Requests per second:    4398.80 [#/sec] (mean)
Time per request:       22.733 [ms] (mean)
Time per request:       0.227 [ms]
        (mean, across all concurrent requests)

Now I need a cache sweeper:

class CommentsController  [:create, :update, :edit, :destroy]
  ...
  caches_page :show
  cache_sweeper :comment_sweeper, :only => [:create, :update, :edit, :destroy]

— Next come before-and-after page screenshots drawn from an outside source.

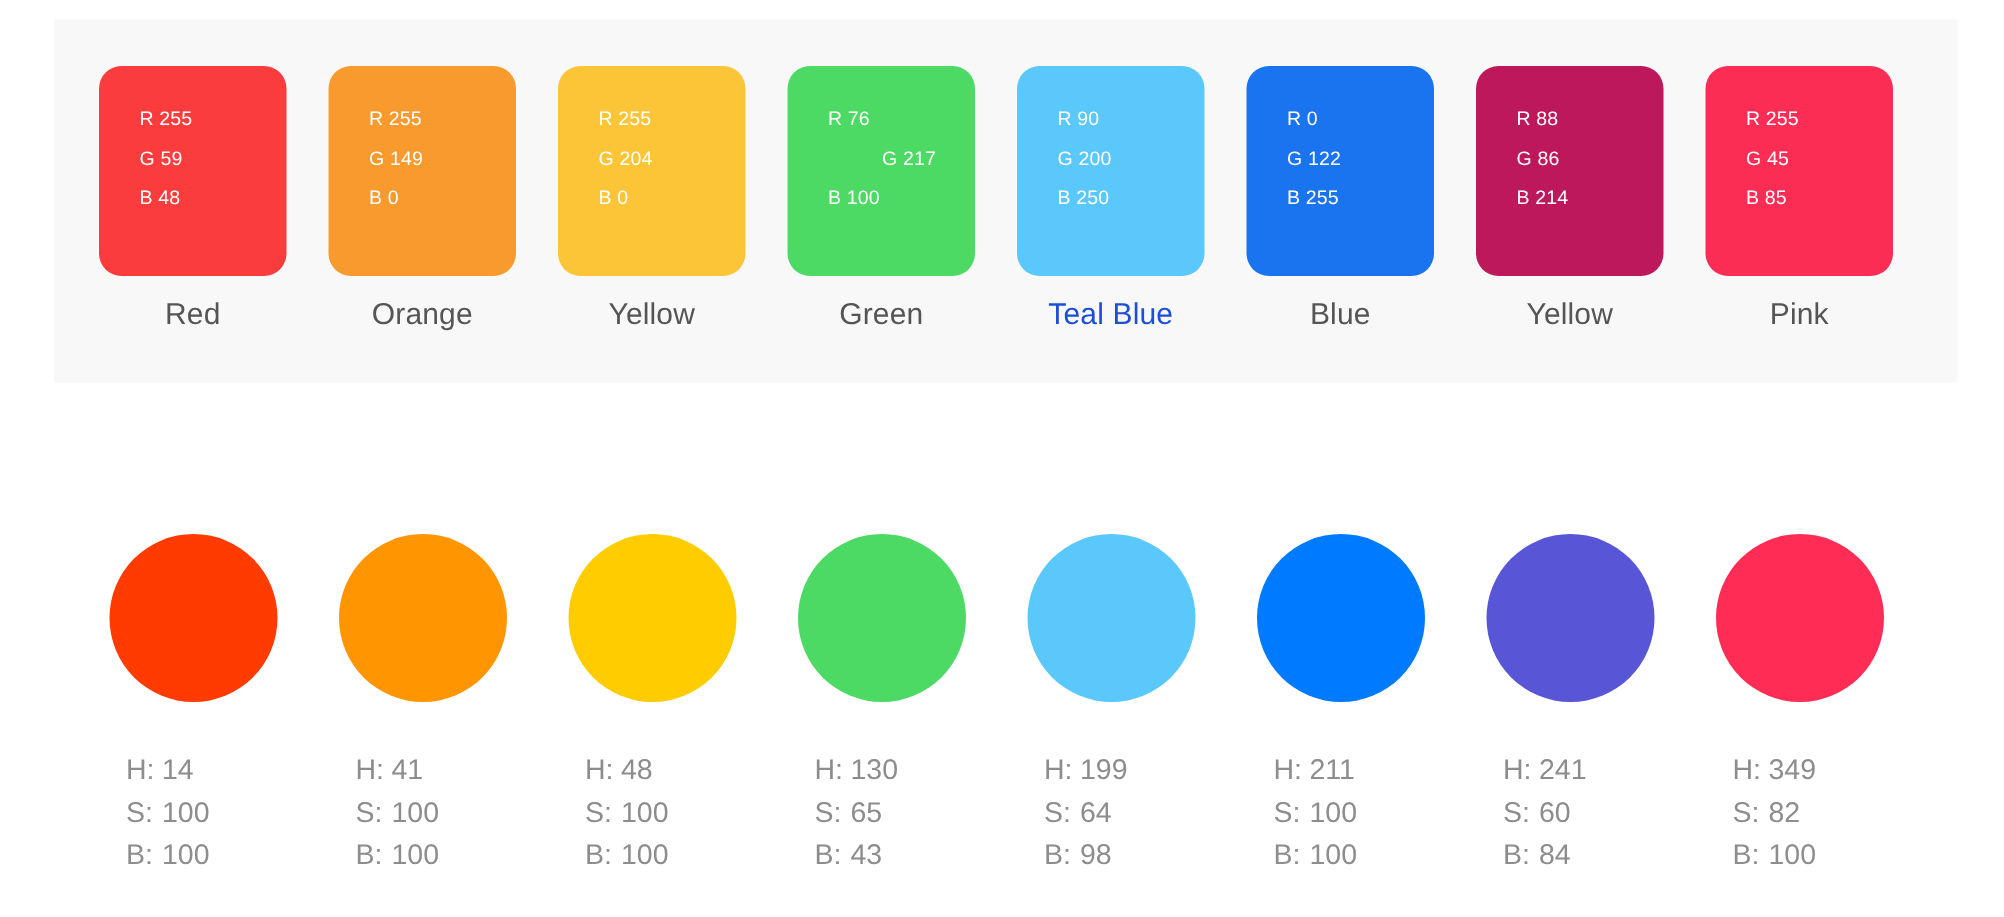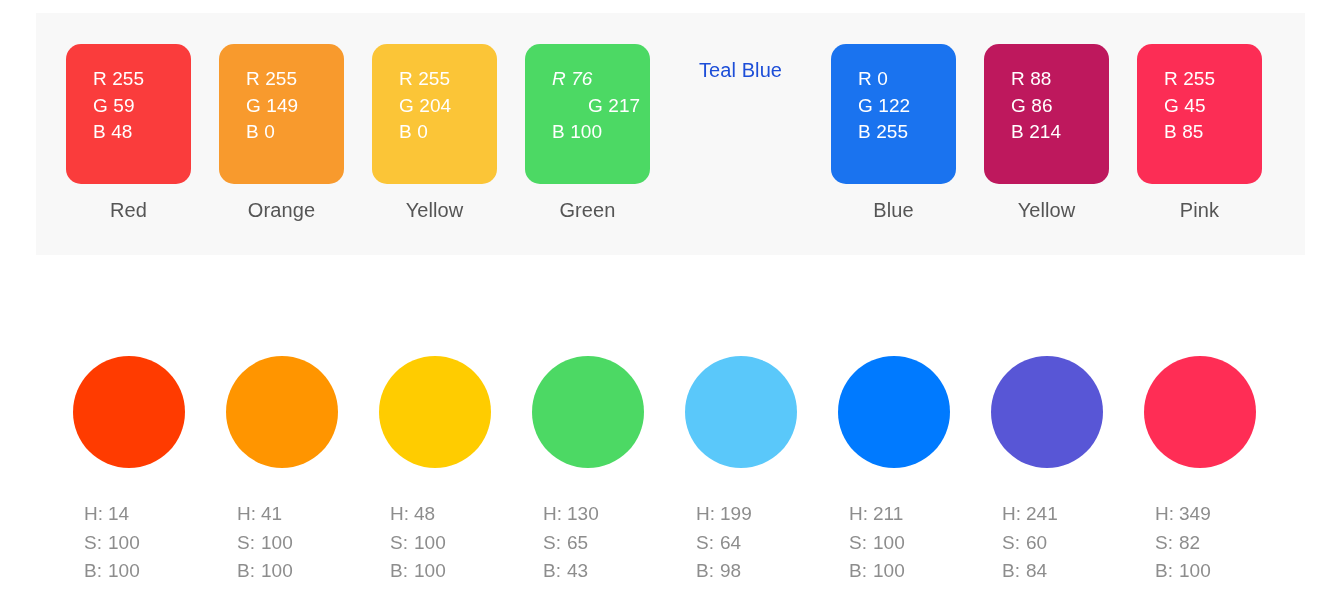--- a/index.html
+++ b/index.html
@@ -48,21 +48,21 @@
     border-radius: 15px;
     padding-left: 27px;
     padding-top: 22px;
     display: flex;
     flex-direction: column;
     justify-content: flex-start;
   }
 
   .chip-line {
     color: #ffffff;
-    font-size: 19px;
+    font-size: 13px;
     line-height: 26.5px;
     font-weight: 400;
     white-space: nowrap;
     letter-spacing: 0.1px;
   }
 
   .swatch-name {
     margin-top: 15px;
     font-size: 20px;
     color: #555555;
@@ -159,28 +159,33 @@
       <div class="swatch-chip" style="background: rgb(251, 197, 55);">
         <span class="chip-line" style="color: rgb(255, 255, 255);">R 255</span>
         <span class="chip-line" style="color: rgb(255, 255, 255);">G 204</span>
         <span class="chip-line" style="color: rgb(255, 255, 255);">B 0</span>
       </div>
       <div class="swatch-name" style="color: rgb(85, 85, 85);">Yellow</div>
     </div>
 
     <div class="swatch-col">
       <div class="swatch-chip" style="background: rgb(76, 217, 100);">
-        <span class="chip-line" style="color: rgb(255, 255, 255); font-style: italic;">R 76</span>
+        <span class="chip-line" style="color: rgb(255, 255, 255);">R 76</span>
         <span class="chip-line" style="color: rgb(255, 255, 255); margin-left: 36px;">G 217</span>
         <span class="chip-line" style="color: rgb(255, 255, 255);">B 100</span>
       </div>
       <div class="swatch-name" style="color: rgb(85, 85, 85);">Green</div>
     </div>
 
     <div class="swatch-col">
+      <div class="swatch-chip" style="background: rgb(90, 200, 250);">
+        <span class="chip-line" style="color: rgb(255, 255, 255);">R 90</span>
+        <span class="chip-line" style="color: rgb(255, 255, 255);">G 200</span>
+        <span class="chip-line" style="color: rgb(255, 255, 255);">B 250</span>
+      </div>
       <div class="swatch-name" style="color: #1d4ed8;">Teal Blue</div>
     </div>
 
     <div class="swatch-col">
       <div class="swatch-chip" style="background: rgb(26, 115, 239);">
         <span class="chip-line" style="color: rgb(255, 255, 255);">R 0</span>
         <span class="chip-line" style="color: rgb(255, 255, 255);">G 122</span>
         <span class="chip-line" style="color: rgb(255, 255, 255);">B 255</span>
       </div>
       <div class="swatch-name" style="color: rgb(85, 85, 85);">Blue</div>

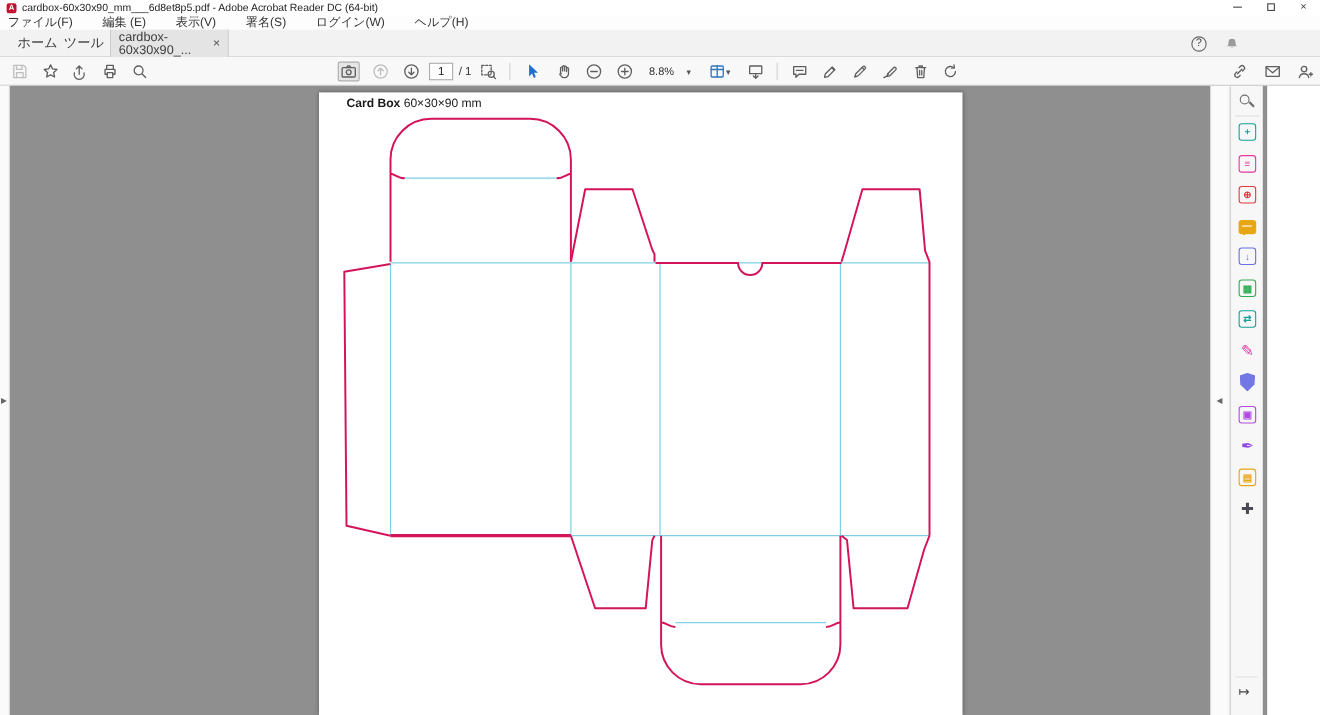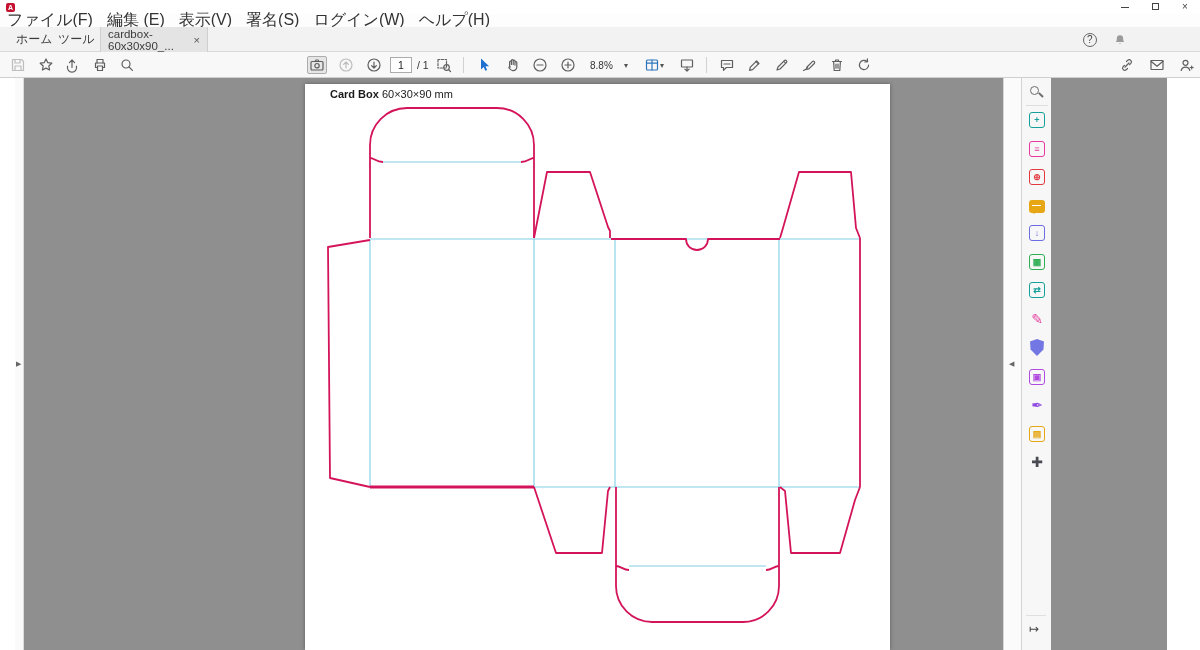--- a/index.html
+++ b/index.html
@@ -13,22 +13,22 @@
     background:var(--acrobat-red,#c41230); color:#fff; font-size:7px; line-height:9px;
     text-align:center; font-weight:bold; }
   .wctrl { position:absolute; top:0; height:14px; width:30px; text-align:center;
     color:#444; font-size:10px; line-height:13px; }
   .wctrl.min { right:60px; } .wctrl.max { right:30px; } .wctrl.close { right:0; }
   .restore-box { display:inline-block; width:7px; height:7px; border:1px solid #444; margin-top:3px; }
   .min-line { display:inline-block; width:8px; height:1px; background:#444; margin-bottom:2px; }
 
   
   .menubar { position:absolute; top:14px; left:0; width:1200px; height:13px;
-    background:#fdfdfd; display:flex; align-items:center; gap:14px; padding-left:7px;
-    font-size:16px; color:#333; }
+    background:#fdfdfd; display:flex; align-items:center; gap:27px; padding-left:7px;
+    font-size:11px; color:#333; }
 
   
   .tabbar { position:absolute; top:27px; left:0; width:1200px; height:25px;
     background:#f2f2f2; border-bottom:1px solid #d9d9d9; font-size:12px; color:#3b3b3b; }
   .tab-plain { position:absolute; top:0; height:25px; line-height:25px; padding:0 6px; }
   .tab-home { left:10px; } .tab-tools { left:52px; }
   .doc-tab { position:absolute; left:100px; top:0; height:25px; width:108px;
     background:#e4e4e4; border-left:1px solid #cfcfcf; border-right:1px solid #cfcfcf;
     display:flex; align-items:center; justify-content:space-between; padding:0 7px; font-size:11.5px;}
   .doc-tab .x { color:#555; font-size:11px; margin-left:4px; }
@@ -50,21 +50,21 @@
   .tb-sep { position:absolute; top:5px; width:1px; height:16px; background:#d2d2d2; }
   .page-box { position:absolute; top:5px; width:22px; height:16px; background:#fff;
     border:1px solid #ababab; font-size:10.5px; text-align:center; color:#222; line-height:14px; }
   .tb-text { position:absolute; top:7px; font-size:10.5px; color:#333; }
   .zoom-dd { position:absolute; top:5px; width:46px; height:16px; font-size:10px;
     color:#333; display:flex; align-items:center; justify-content:space-between; padding:0 3px;
     border:1px solid transparent; }
   .caret { font-size:8px; color:#555; }
 
   
-  .main { position:absolute; top:78px; left:15px; width:1036px; height:572px; }
+  .main { position:absolute; top:78px; left:0; width:1148px; height:572px; }
   .left-strip { position:absolute; left:0; top:0; width:9px; height:572px;
     background:#fafafa; border-right:1px solid #dcdcdc; }
   .left-strip .arr { position:absolute; top:282px; left:1px; font-size:7px; color:#666; }
   .doc-canvas { position:absolute; left:9px; top:0; width:1143px; height:572px;
     background:var(--doc-background,#8f8f8f); overflow:hidden; }
   .right-strip { position:absolute; right:30px; top:0; width:18px; height:572px;
     background:#fbfbfb; border-left:1px solid #d8d8d8; }
   .right-strip .arr { position:absolute; top:282px; left:5px; font-size:7px; color:#666; }
 
   
@@ -99,20 +99,21 @@
   .dieline { position:absolute; left:0; top:0; }
   .cut  { stroke:var(--cut-line,#d4145a);  fill:none; stroke-width:1.8; stroke-linejoin:round; }
   .cut.thick { stroke-width:3; }
   .fold { stroke:var(--fold-line,#7fd0e6); fill:none; stroke-width:1.1; }
 </style>
 </head>
 <body>
 
 <div class="titlebar">
   <div class="app-badge">A</div>
+  <span>cardbox-60x30x90_mm___6d8et8p5.pdf - Adobe Acrobat Reader DC (64-bit)</span>
   <div class="wctrl min"><span class="min-line"></span></div>
   <div class="wctrl max"><span class="restore-box"></span></div>
   <div class="wctrl close">×</div>
 </div>
 
 <div class="menubar">
   <span>ファイル(F)</span>
   <span>編集 (E)</span>
   <span>表示(V)</span>
   <span>署名(S)</span>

Enabling memcached cache backend in config/production.rb:

config.cache_store = :mem_cache_store, 'localhost',  \
   '192.168.1.1:11211', { :namespace => 'bwprod' }

…is not much faster (so bottleneck is probably elsewhere):

Requests per second:    4461.97 [#/sec] (mean)
Time per request:       22.412 [ms] (mean)
Time per request:       0.224 [ms]
      (mean, across all concurrent requests)

Lessons learned:

  • raw apache + modrails + rails can do a reasonable 500 req/s on my laptop when not connecting to a database, and a reasonable 400 req/s when connecting to sqlite3 for a simple page.
  • I shouldn’t really attempt to performance-tune modrails.
  • ActiveRecord seems good at chewing up CPU.
  • rails page caching makes things go fast, above 4000 req/s on my laptop.
  • rails + memcached is trivial to set up.